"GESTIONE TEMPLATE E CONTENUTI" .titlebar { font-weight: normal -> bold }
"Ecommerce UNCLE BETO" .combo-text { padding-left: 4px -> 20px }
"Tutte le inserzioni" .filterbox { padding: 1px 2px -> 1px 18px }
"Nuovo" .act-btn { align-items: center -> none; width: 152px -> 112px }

-=-=-

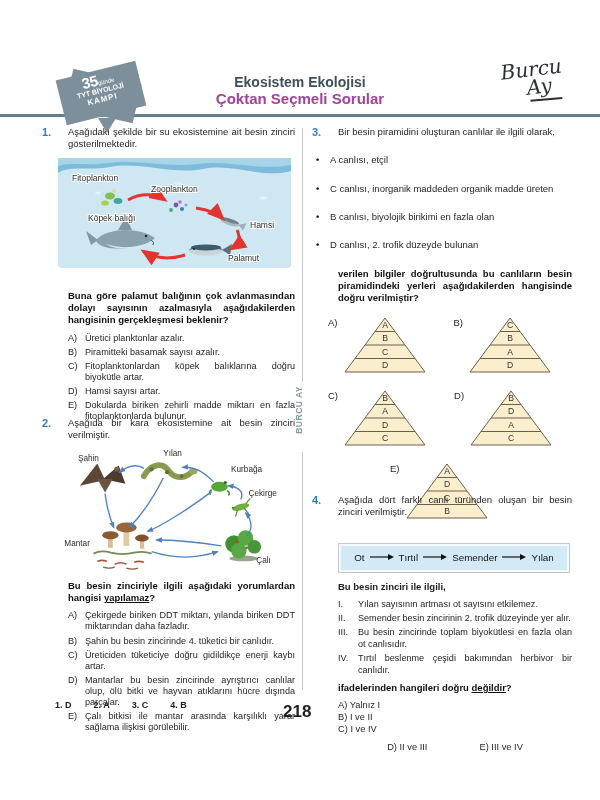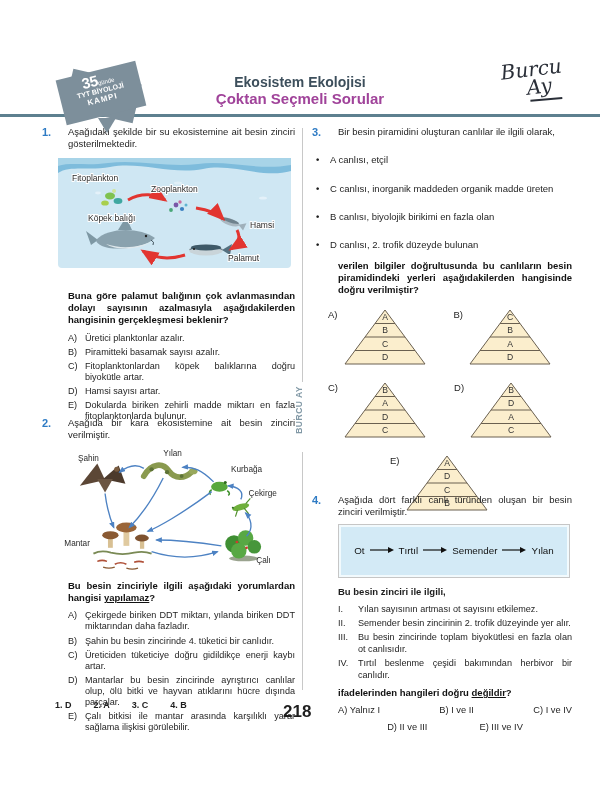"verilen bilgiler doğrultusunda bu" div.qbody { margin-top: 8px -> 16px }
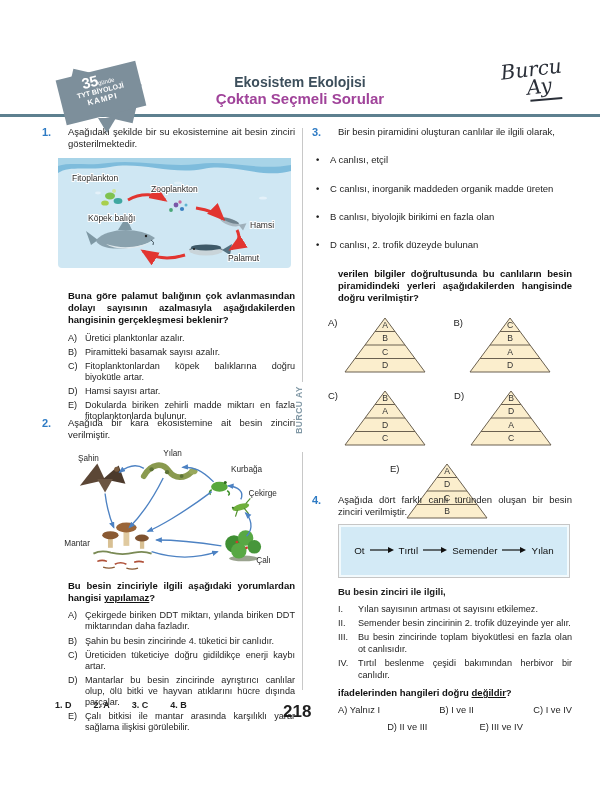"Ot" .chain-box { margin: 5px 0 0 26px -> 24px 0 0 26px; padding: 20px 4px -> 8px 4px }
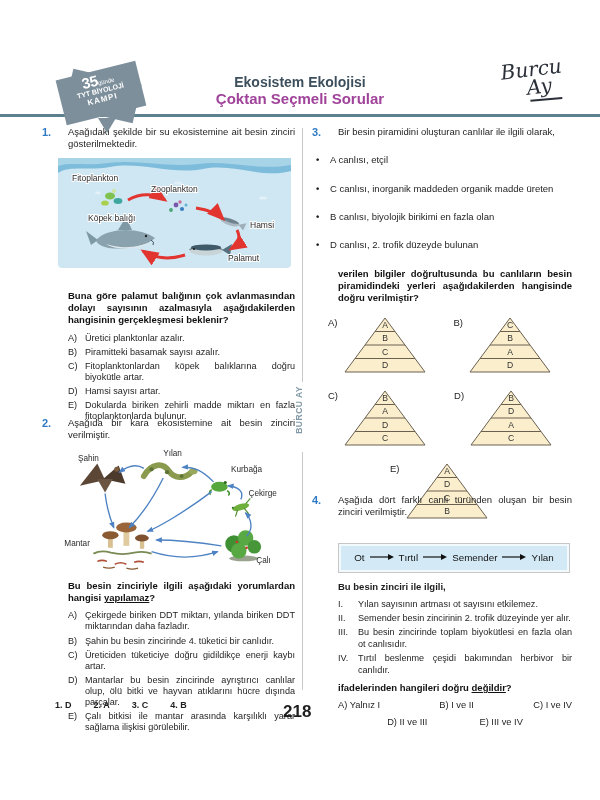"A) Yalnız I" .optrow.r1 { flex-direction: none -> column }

-=-=-

The lines to extract from the data above begin with the line containing "padding: 1px 2px" and end with the line containing "align-items: center ->". Extract them exactly, including both.

"Tutte le inserzioni" .filterbox { padding: 1px 2px -> 1px 18px }
"Nuovo" .act-btn { align-items: center -> none; width: 152px -> 112px }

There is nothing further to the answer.